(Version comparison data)
---------------
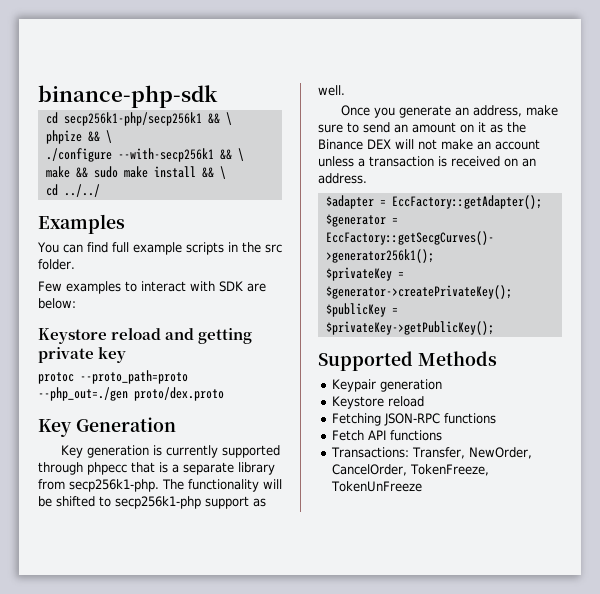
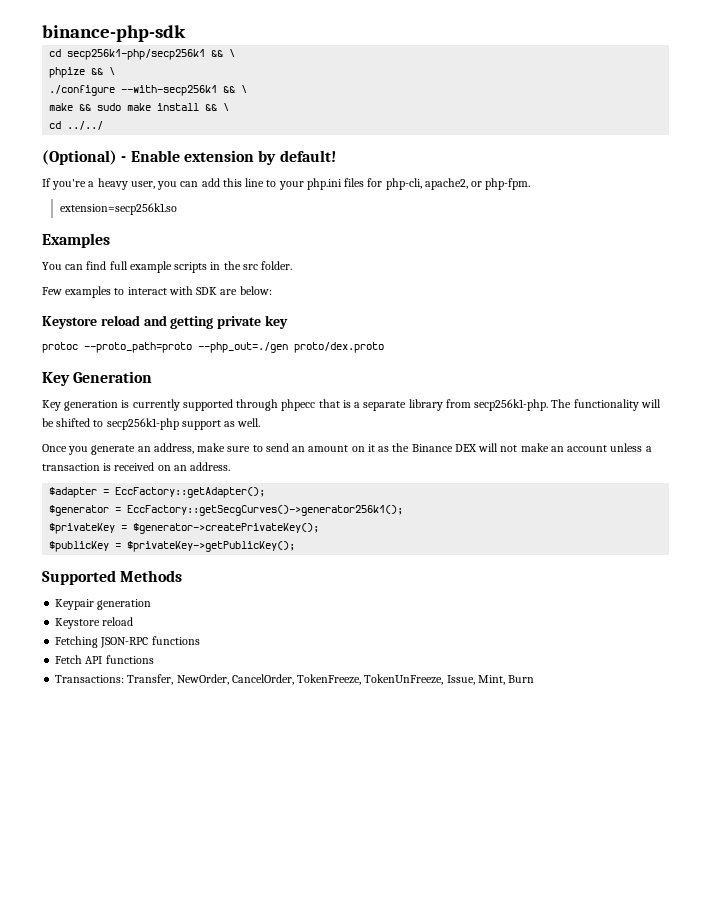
+ (Optional) - Enable extension by default!
+ If you're a heavy user, you can add this line to your php.ini files for php-cli, apache2, or php-fpm.
+ extension=secp256k1.so
- Transactions: Transfer, NewOrder, CancelOrder, TokenFreeze, TokenUnFreeze
+ Transactions: Transfer, NewOrder, CancelOrder, TokenFreeze, TokenUnFreeze, Issue, Mint, Burn

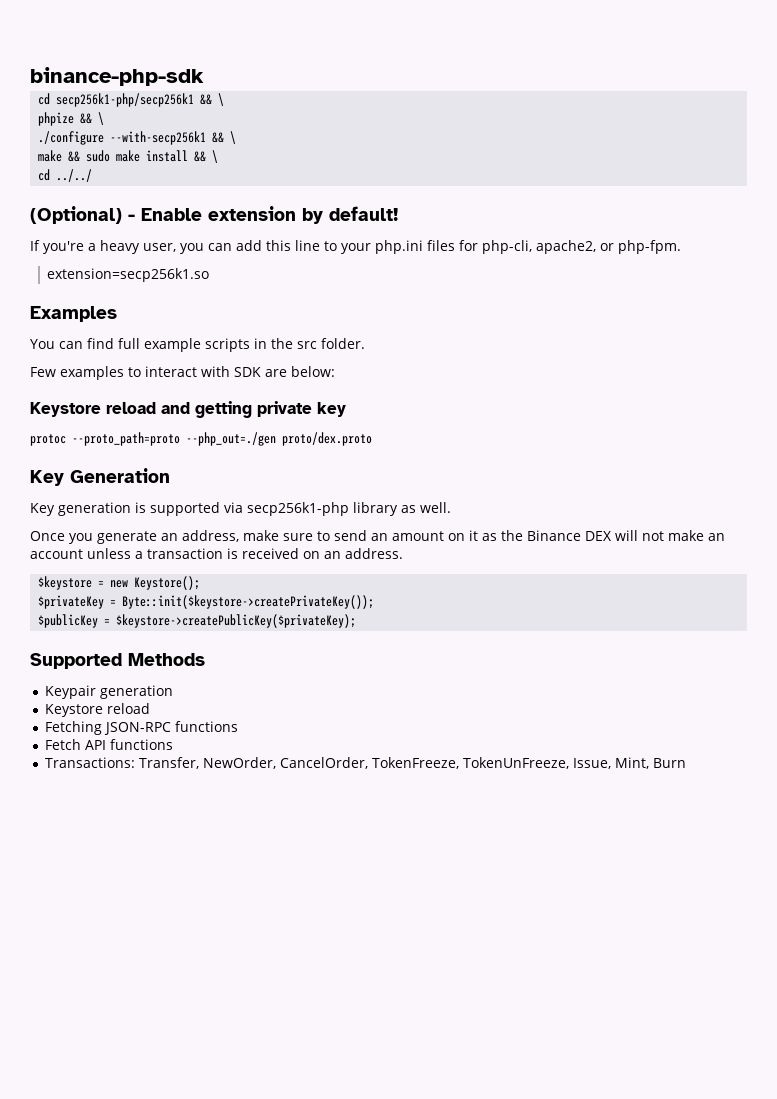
- Key generation is currently supported through phpecc that is a separate library from secp256k1-php. The functionality will be shifted to secp256k1-php support as well.
+ Key generation is supported via secp256k1-php library as well.
- $adapter = EccFactory::getAdapter();
- $generator = EccFactory::getSecgCurves()->generator256k1();
+ $keystore = new Keystore();
- $privateKey = $generator->createPrivateKey();
+ $privateKey = Byte::init($keystore->createPrivateKey());
- $publicKey = $privateKey->getPublicKey();
+ $publicKey = $keystore->createPublicKey($privateKey);

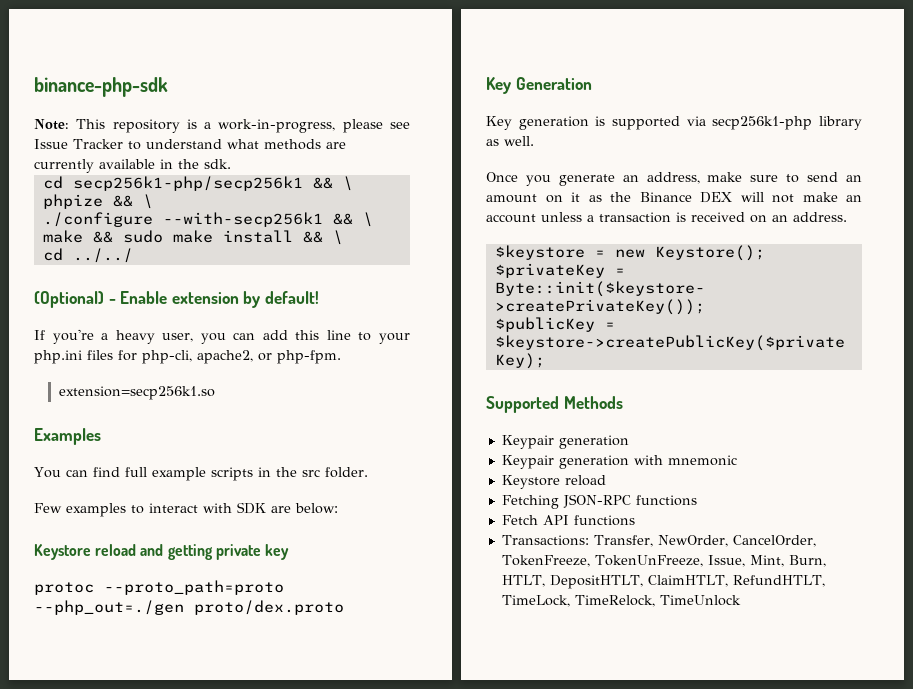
+ Note: This repository is a work-in-progress, please see Issue Tracker to understand what methods are currently available in the sdk.
+ Keypair generation with mnemonic
- Transactions: Transfer, NewOrder, CancelOrder, TokenFreeze, TokenUnFreeze, Issue, Mint, Burn
+ Transactions: Transfer, NewOrder, CancelOrder, TokenFreeze, TokenUnFreeze, Issue, Mint, Burn, HTLT, DepositHTLT, ClaimHTLT, RefundHTLT, TimeLock, TimeRelock, TimeUnlock

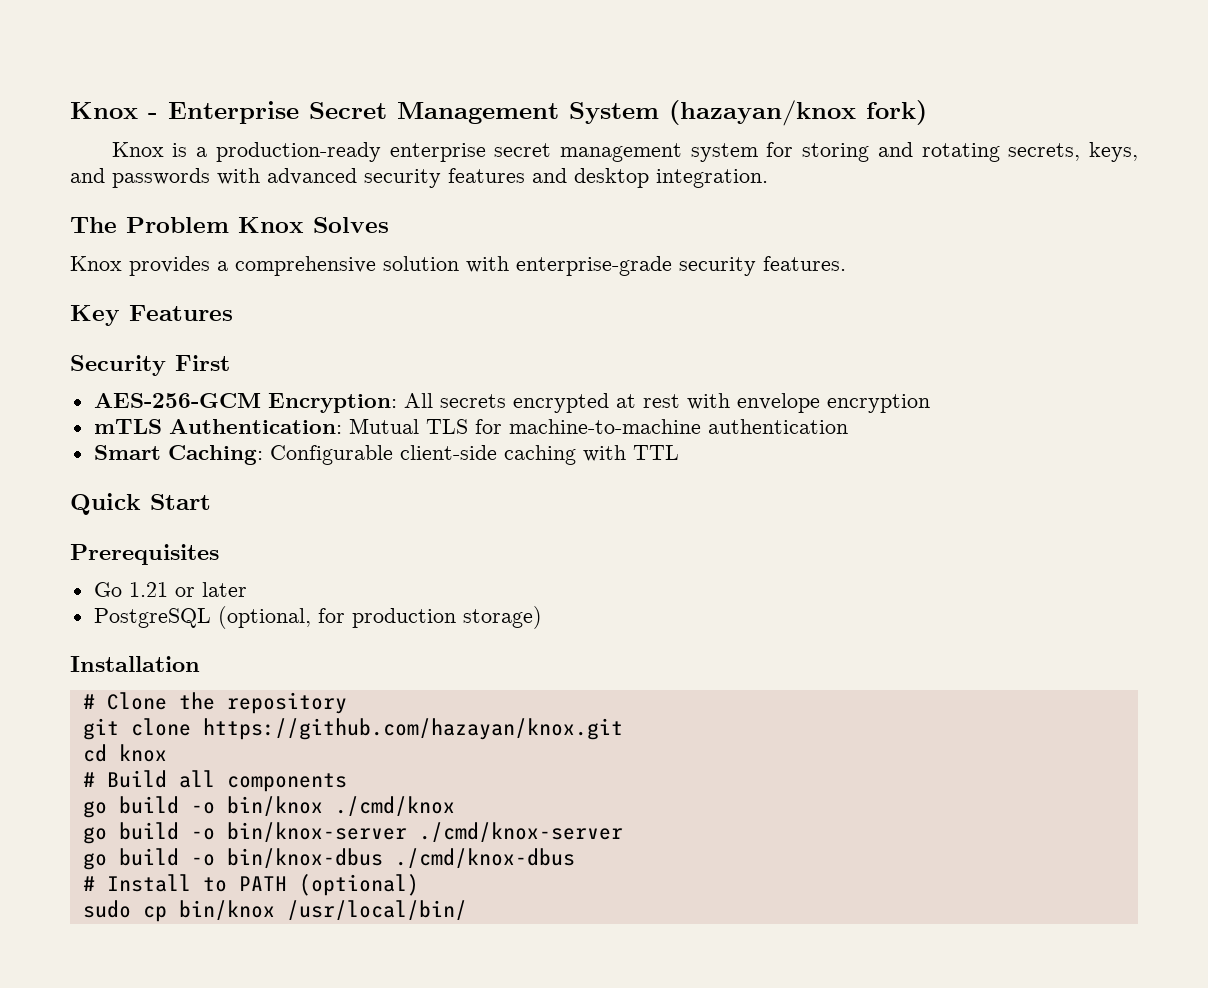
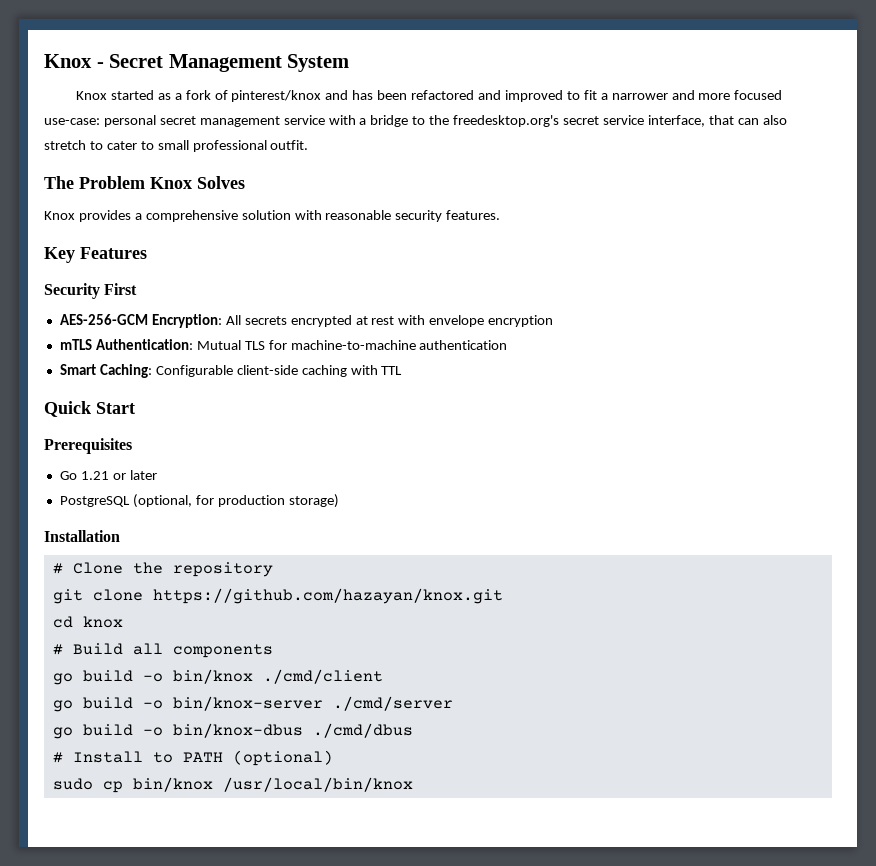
- Knox - Enterprise Secret Management System (hazayan/knox fork)
- Knox is a production-ready enterprise secret management system for storing and rotating secrets, keys, and passwords with advanced security features and desktop integration.
+ Knox - Secret Management System
+ Knox started as a fork of pinterest/knox and has been refactored and improved to fit a narrower and more focused use-case: personal secret management service with a bridge to the freedesktop.org's secret service interface, that can also stretch to cater to small professional outfit.
- Knox provides a comprehensive solution with enterprise-grade security features.
+ Knox provides a comprehensive solution with reasonable security features.
- go build -o bin/knox ./cmd/knox
+ go build -o bin/knox ./cmd/client
- go build -o bin/knox-server ./cmd/knox-server
+ go build -o bin/knox-server ./cmd/server
- go build -o bin/knox-dbus ./cmd/knox-dbus
+ go build -o bin/knox-dbus ./cmd/dbus
- sudo cp bin/knox /usr/local/bin/
+ sudo cp bin/knox /usr/local/bin/knox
---------------
AIM OF THE EXERCISE: Word for word, copy out each record; do not include pictures.

RESPONSE AREA:
+ (Optional) - Enable extension by default!
+ If you're a heavy user, you can add this line to your php.ini files for php-cli, apache2, or php-fpm.
+ extension=secp256k1.so
- Transactions: Transfer, NewOrder, CancelOrder, TokenFreeze, TokenUnFreeze
+ Transactions: Transfer, NewOrder, CancelOrder, TokenFreeze, TokenUnFreeze, Issue, Mint, Burn

- Key generation is currently supported through phpecc that is a separate library from secp256k1-php. The functionality will be shifted to secp256k1-php support as well.
+ Key generation is supported via secp256k1-php library as well.
- $adapter = EccFactory::getAdapter();
- $generator = EccFactory::getSecgCurves()->generator256k1();
+ $keystore = new Keystore();
- $privateKey = $generator->createPrivateKey();
+ $privateKey = Byte::init($keystore->createPrivateKey());
- $publicKey = $privateKey->getPublicKey();
+ $publicKey = $keystore->createPublicKey($privateKey);

+ Note: This repository is a work-in-progress, please see Issue Tracker to understand what methods are currently available in the sdk.
+ Keypair generation with mnemonic
- Transactions: Transfer, NewOrder, CancelOrder, TokenFreeze, TokenUnFreeze, Issue, Mint, Burn
+ Transactions: Transfer, NewOrder, CancelOrder, TokenFreeze, TokenUnFreeze, Issue, Mint, Burn, HTLT, DepositHTLT, ClaimHTLT, RefundHTLT, TimeLock, TimeRelock, TimeUnlock

- Knox - Enterprise Secret Management System (hazayan/knox fork)
- Knox is a production-ready enterprise secret management system for storing and rotating secrets, keys, and passwords with advanced security features and desktop integration.
+ Knox - Secret Management System
+ Knox started as a fork of pinterest/knox and has been refactored and improved to fit a narrower and more focused use-case: personal secret management service with a bridge to the freedesktop.org's secret service interface, that can also stretch to cater to small professional outfit.
- Knox provides a comprehensive solution with enterprise-grade security features.
+ Knox provides a comprehensive solution with reasonable security features.
- go build -o bin/knox ./cmd/knox
+ go build -o bin/knox ./cmd/client
- go build -o bin/knox-server ./cmd/knox-server
+ go build -o bin/knox-server ./cmd/server
- go build -o bin/knox-dbus ./cmd/knox-dbus
+ go build -o bin/knox-dbus ./cmd/dbus
- sudo cp bin/knox /usr/local/bin/
+ sudo cp bin/knox /usr/local/bin/knox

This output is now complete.